=== WHAT IS NEEDED ===
Using the records below, filter for lines that contain the string "sharp" and copy them out.

=== EXERCISE INPUTS ===
........

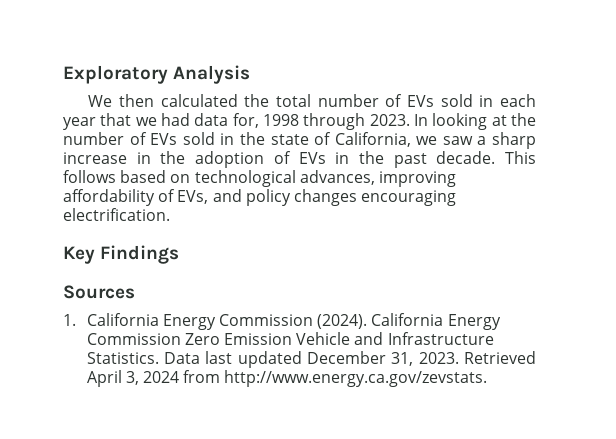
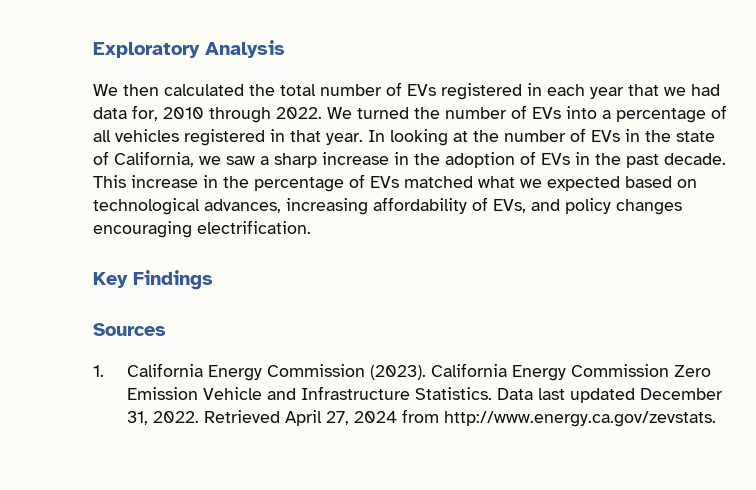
- We then calculated the total number of EVs sold in each year that we had data for, 1998 through 2023.
+ We then calculated the total number of EVs registered in each year that we had data for, 2010 through 2022. We turned the number of EVs into a percentage of all vehicles registered in that year.
- In looking at the number of EVs sold in the state of California, we saw a sharp increase in the adoption of EVs in the past decade.
+ In looking at the number of EVs in the state of California, we saw a sharp increase in the adoption of EVs in the past decade.
- This follows based on technological advances, improving affordability of EVs, and policy changes encouraging electrification.
+ This increase in the percentage of EVs matched what we expected based on technological advances, increasing affordability of EVs, and policy changes encouraging electrification.
- 1. California Energy Commission (2024).
+ 1. California Energy Commission (2023).
- Data last updated December 31, 2023.
+ Data last updated December 31, 2022.
- Retrieved April 3, 2024 from http://www.energy.ca.gov/zevstats.
+ Retrieved April 27, 2024 from http://www.energy.ca.gov/zevstats.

........

=== ANSWER SPACE ===
- In looking at the number of EVs sold in the state of California, we saw a sharp increase in the adoption of EVs in the past decade.
+ In looking at the number of EVs in the state of California, we saw a sharp increase in the adoption of EVs in the past decade.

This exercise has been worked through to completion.